Input material:
Start of Block

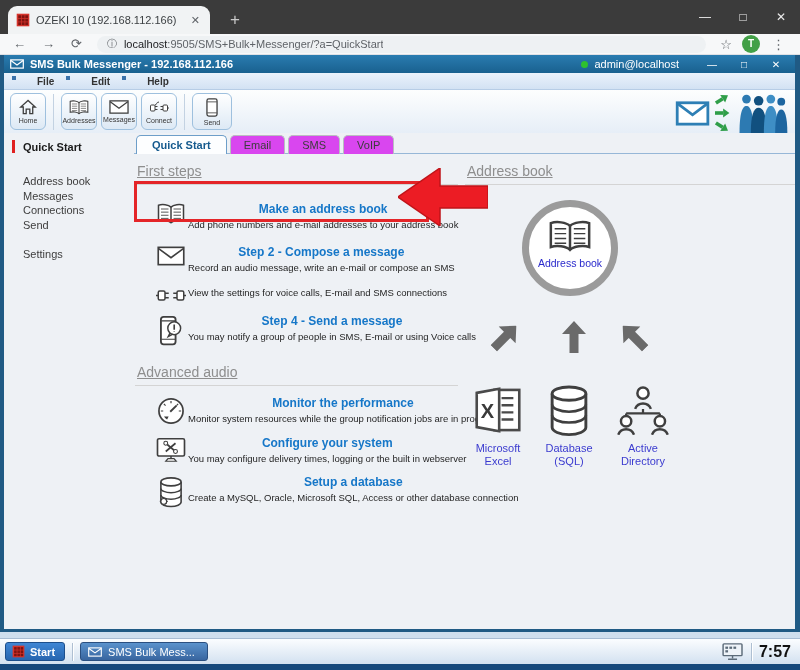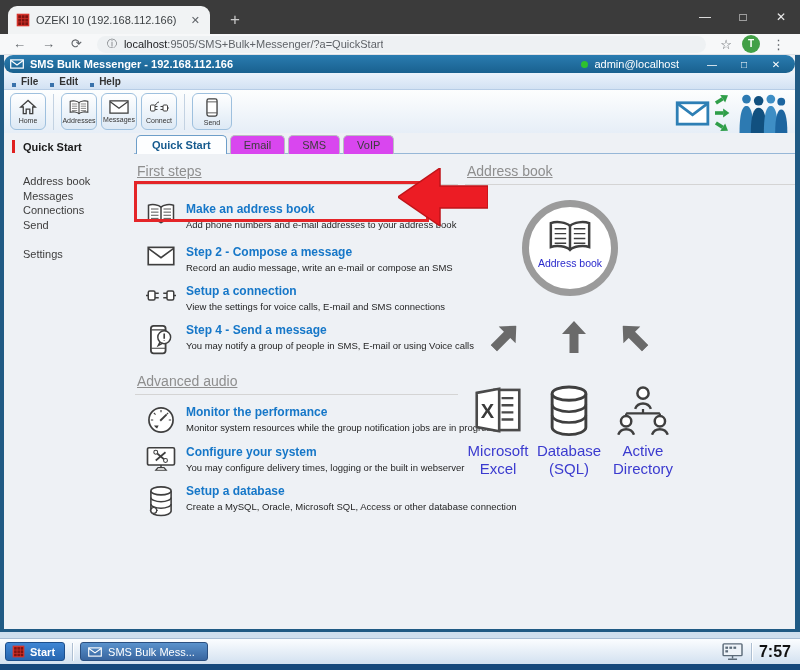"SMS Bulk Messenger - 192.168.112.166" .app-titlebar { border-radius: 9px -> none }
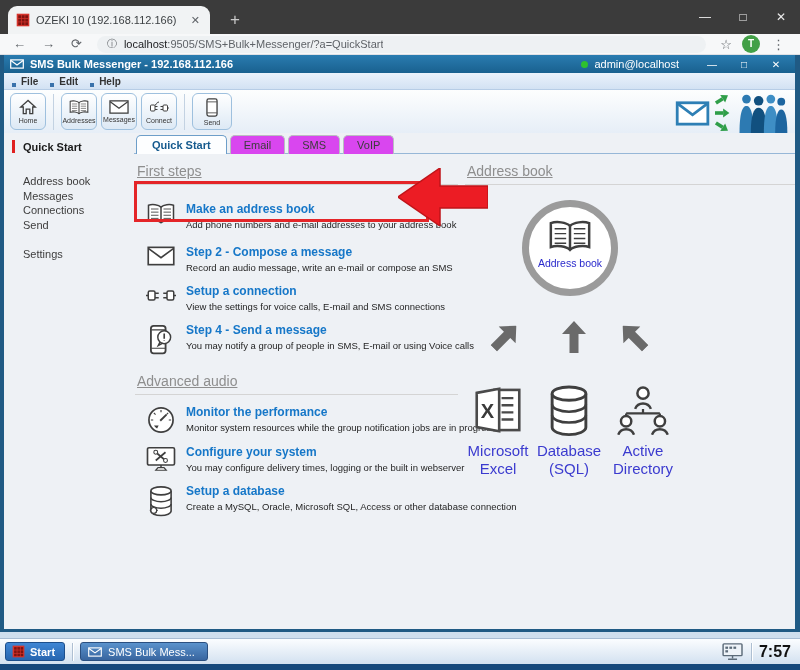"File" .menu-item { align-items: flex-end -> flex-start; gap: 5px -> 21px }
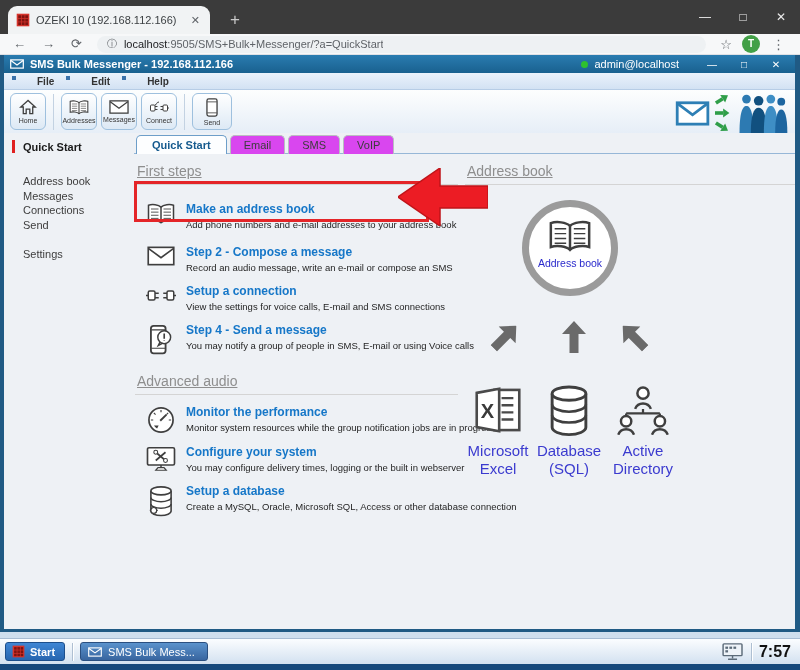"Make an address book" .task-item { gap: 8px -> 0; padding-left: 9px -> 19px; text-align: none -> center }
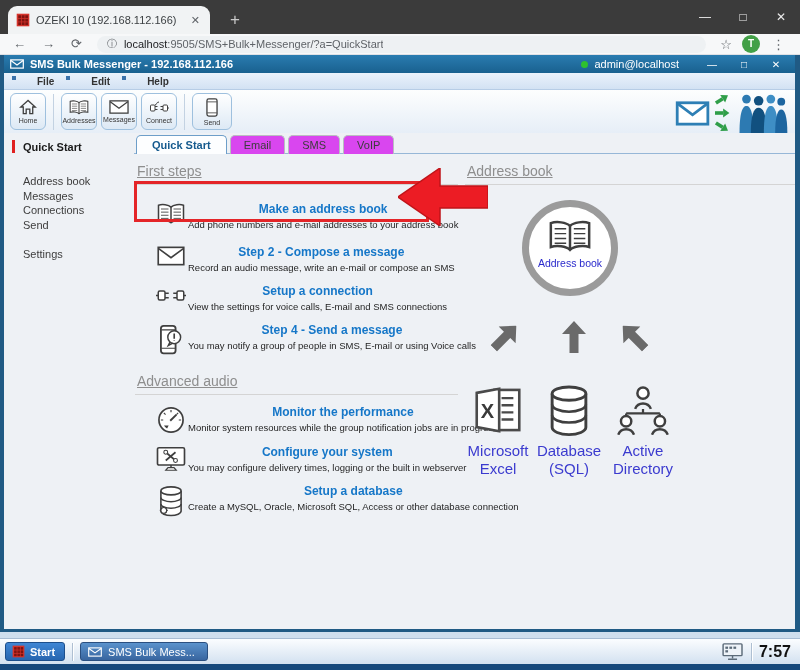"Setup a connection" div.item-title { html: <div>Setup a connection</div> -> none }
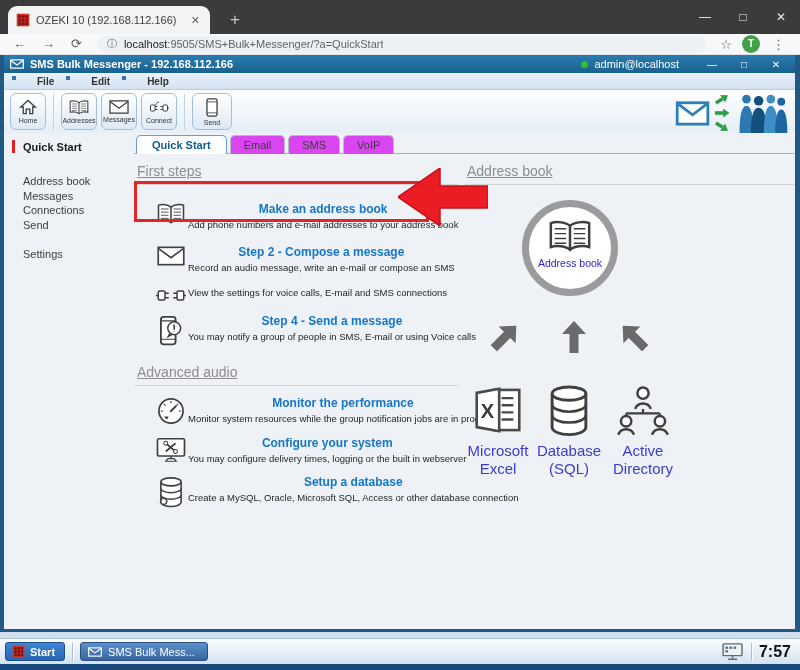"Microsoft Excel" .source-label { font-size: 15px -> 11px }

End of Block
Start of Block

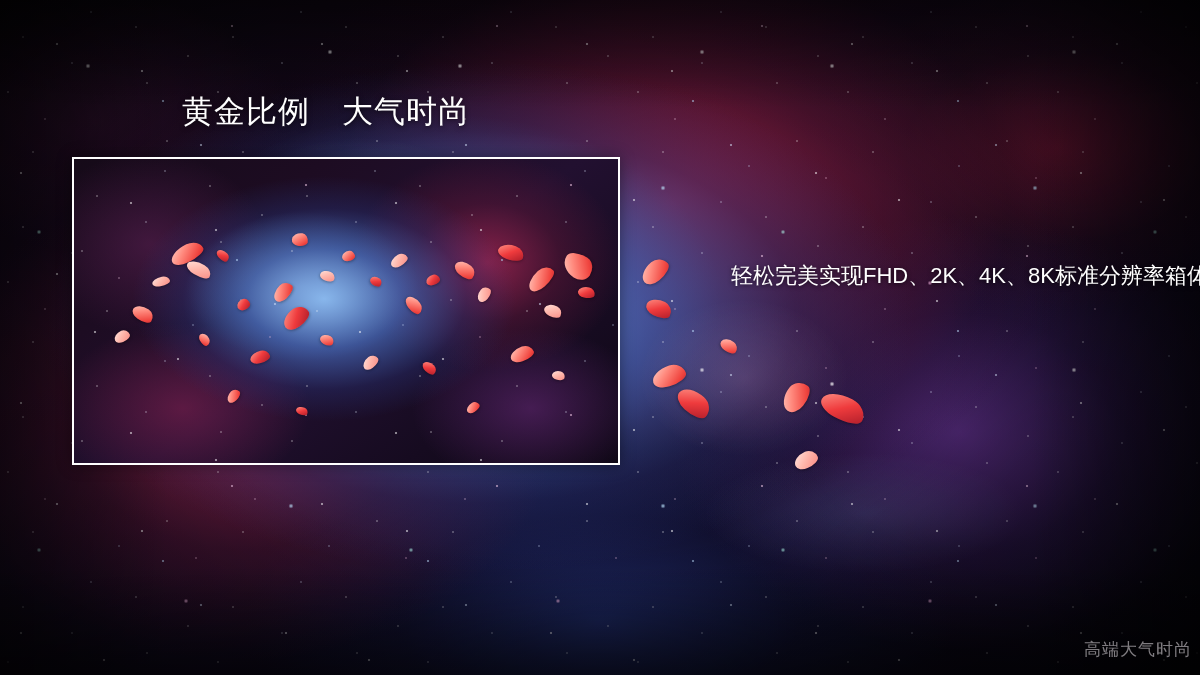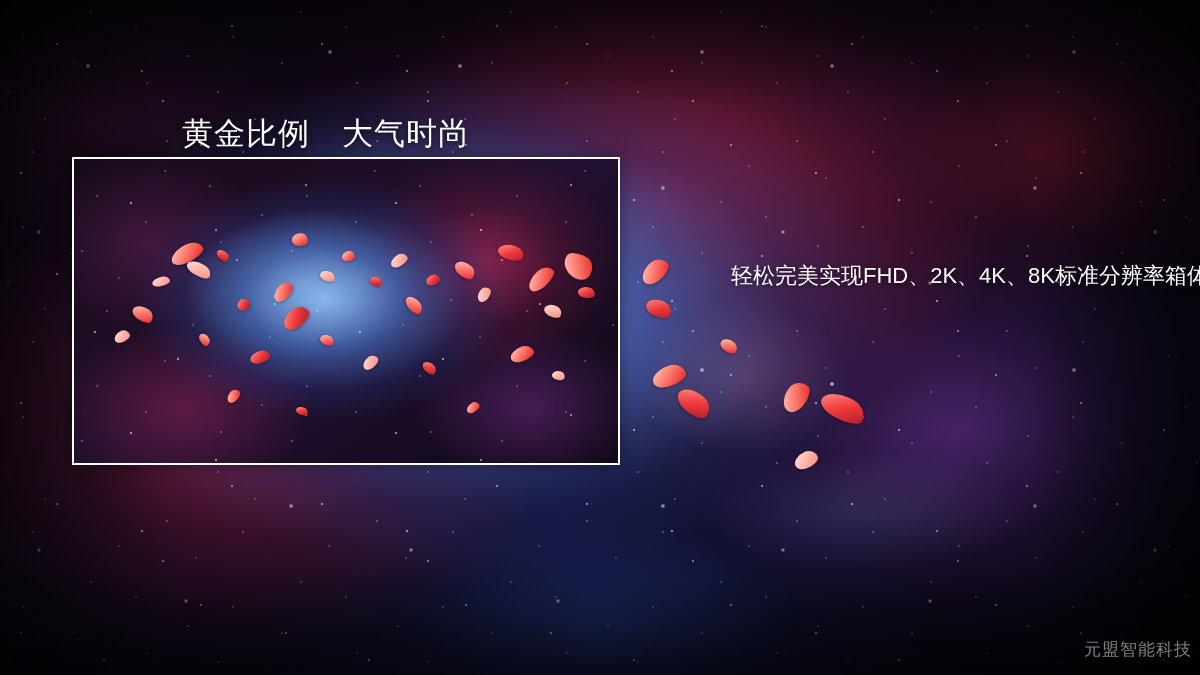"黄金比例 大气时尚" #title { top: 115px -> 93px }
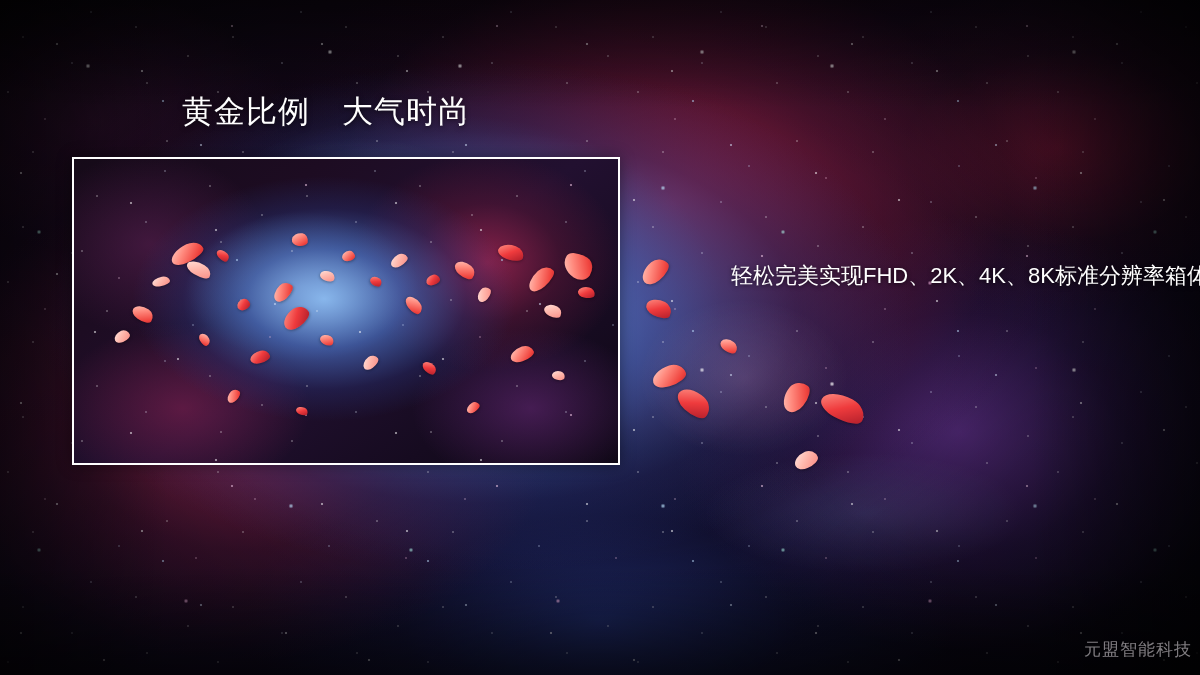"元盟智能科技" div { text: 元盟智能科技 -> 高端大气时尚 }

End of Block

Your instructions: Working from the records above, set down word for word everything from the line containing "top: 115px ->" down to the line containing "text: 元盟智能科技 ->", ends included, minus the pictures.

Reply:
"黄金比例 大气时尚" #title { top: 115px -> 93px }
"元盟智能科技" div { text: 元盟智能科技 -> 高端大气时尚 }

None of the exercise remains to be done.